Beyond salt reduction, experts stressed that controlling hypertension requires a comprehensive approach. Regular exercise, maintaining a healthy body weight, reducing alcohol intake, quitting tobacco, and consuming a balanced diet rich in fruits and vegetables are essential
With cases of hypertension steadily rising in India, particularly among young adults, the American Heart Association’s (AHA) revised guidelines on blood pressure could prove timely and impactful. The new recommendations define normal blood pressure as anything below 120/80 mm Hg, a more stringent threshold than the previous 130/90 mm Hg. Experts believe this shift, though controversial, may help raise awareness in India and push for earlier lifestyle changes and treatment interventions.
Hypertension—often called the “silent killer”—is one of the leading risk factors for cardiovascular disease, stroke, kidney damage, and premature death. India is estimated to have nearly 200 million people living with high blood pressure, and a significant proportion of them remain undiagnosed until complications set in.
“Hypertension produces no symptoms in its early stages. That is why many patients remain unaware of their condition until it manifests in the form of a stroke, heart attack, or kidney failure,” explained Dr. Rajeev Jayadevan, Chairman, Scientific Committee, IMA Cochin. “Even among those who are receiving treatment, not all achieve adequate control.”
This underdiagnosis and undertreatment highlight the urgent need for stricter monitoring and awareness. The AHA’s decision to lower the diagnostic threshold brings more people under the “at-risk” category, which experts say could serve as a wake-up call.
According to Dr. Mukesh Goel, Senior Consultant, Cardiothoracic and Cardiovascular Surgery, Heart and Lung Transplant Surgery, “For India, these changes are significant. With nearly 200 million individuals estimated to have hypertension, lowering the BP threshold for diagnosis means a much larger segment of the population is now classified as hypertensive. This can help combat the ‘silent killer’ effect, as many Indians don’t know they have high BP until complications arise.”
The new guidelines are based on evidence from recent large-scale trials showing that more intensive control of blood pressure can reduce the risk of cardiovascular events.
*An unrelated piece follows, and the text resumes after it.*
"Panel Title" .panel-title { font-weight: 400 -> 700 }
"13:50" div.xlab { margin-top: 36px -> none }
However, some trials also indicate that aggressive treatment may not always improve outcomes and could, in fact, lead to side effects such as excessively low blood pressure, fainting, and kidney injury.
“This is why treatment must be individualised,” Dr. Jayadevan emphasised. “While tighter control is beneficial for some, others may require a more measured approach depending on age, co-existing conditions, and tolerance to medication.”
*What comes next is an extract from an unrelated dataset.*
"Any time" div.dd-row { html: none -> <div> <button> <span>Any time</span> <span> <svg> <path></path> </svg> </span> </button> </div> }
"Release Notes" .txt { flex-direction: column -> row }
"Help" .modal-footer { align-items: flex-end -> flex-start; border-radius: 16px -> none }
The guidelines also advocate for simple dietary interventions that are particularly relevant to Indian households. Notably, they recommend potassium-based salt substitutes for food preparation, except in individuals with chronic kidney disease or those on certain medications.
“This is particularly relevant to Indian diets, where home-cooked, salty foods are commonly consumed,” noted Dr. Vivekanand Jha, Executive Director, The George Institute for Global Health, India. “Promoting the use of healthier salt alternatives can be an effective step in reducing sodium intake at the community level.”
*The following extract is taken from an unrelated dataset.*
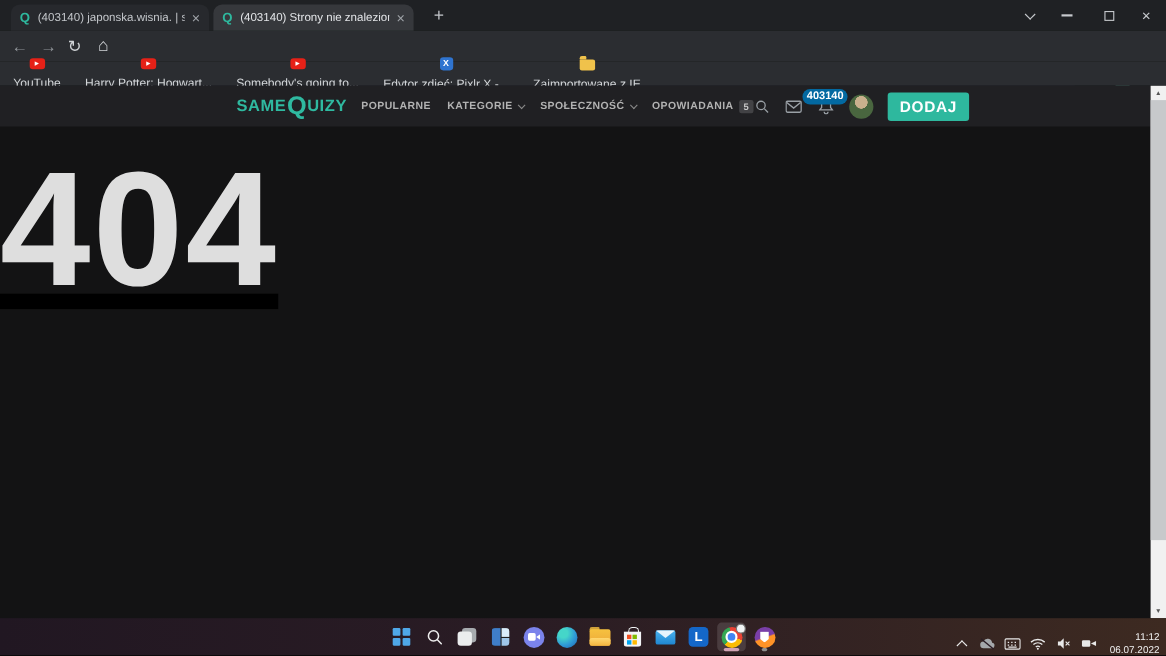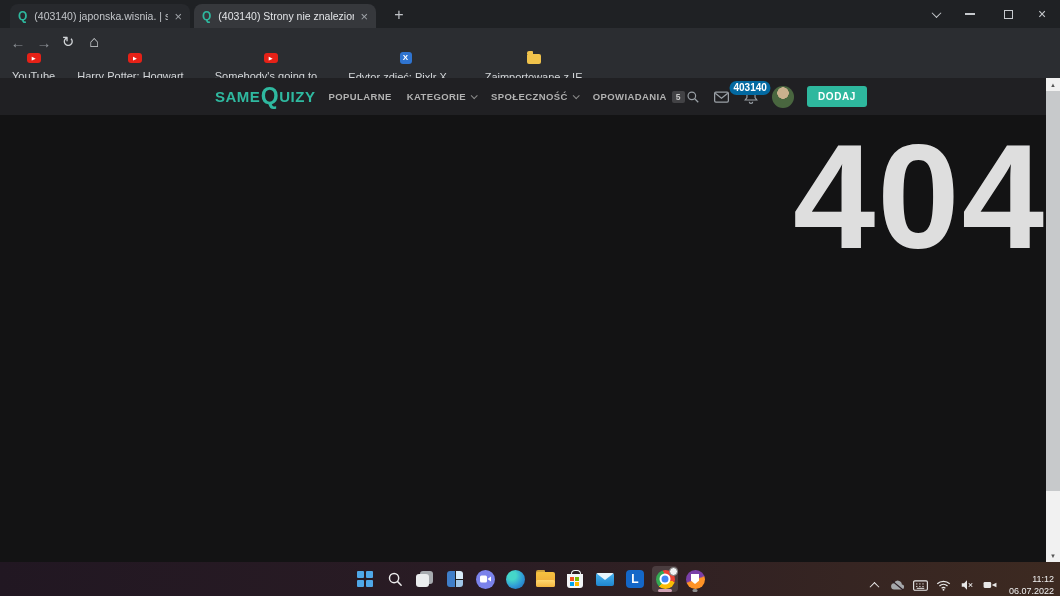"DODAJ" .btn-dodaj { font-size: 10px -> 14px }
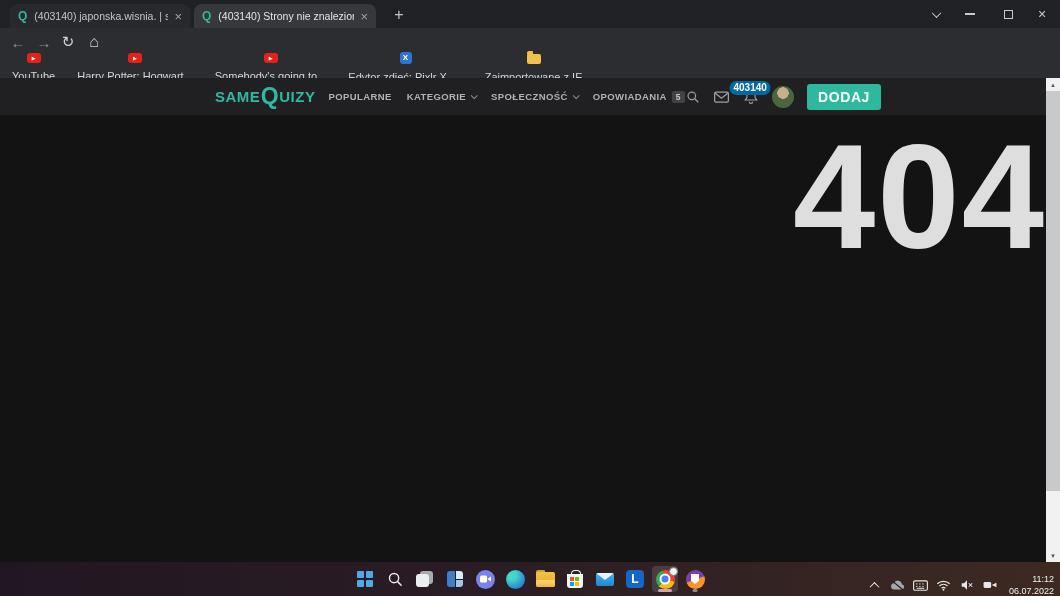"404" .main404 { padding-top: 12px -> 24px; text-align: right -> left; text-decoration: none -> underline }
Beyond salt reduction, experts stressed that controlling hypertension requires a comprehensive approach. Regular exercise, maintaining a healthy body weight, reducing alcohol intake, quitting tobacco, and consuming a balanced diet rich in fruits and vegetables are essential.
Another crucial element in the updated guidelines is the emphasis on team-based care, involving not just doctors but also nurses, community health workers, and other allied professionals. For India, where healthcare resources are unevenly distributed and primary care often falls short in rural areas, this model aligns well with existing public health strategies.
“The promotion of team-based management, with involvement of community health workers like ASHAs, fits India’s health system well, especially in rural or primary care settings,” Dr. Jha said. Such an approach could improve early detection and ensure better follow-up for millions of patients.
The Way Forward
While the lowered threshold may increase the number of Indians labeled as hypertensive, experts say this is not necessarily a drawback. Instead, it provides an opportunity to raise awareness, encourage preventive lifestyle changes earlier, and avoid the long-term complications of uncontrolled blood pressure.
As Dr. Goel summed it up: “Hypertension is one of the most important modifiable risk factors for heart disease and stroke. If adopting stricter guidelines leads to more people checking their blood pressure, making dietary changes, and seeking timely medical help, then it can only be good for India.”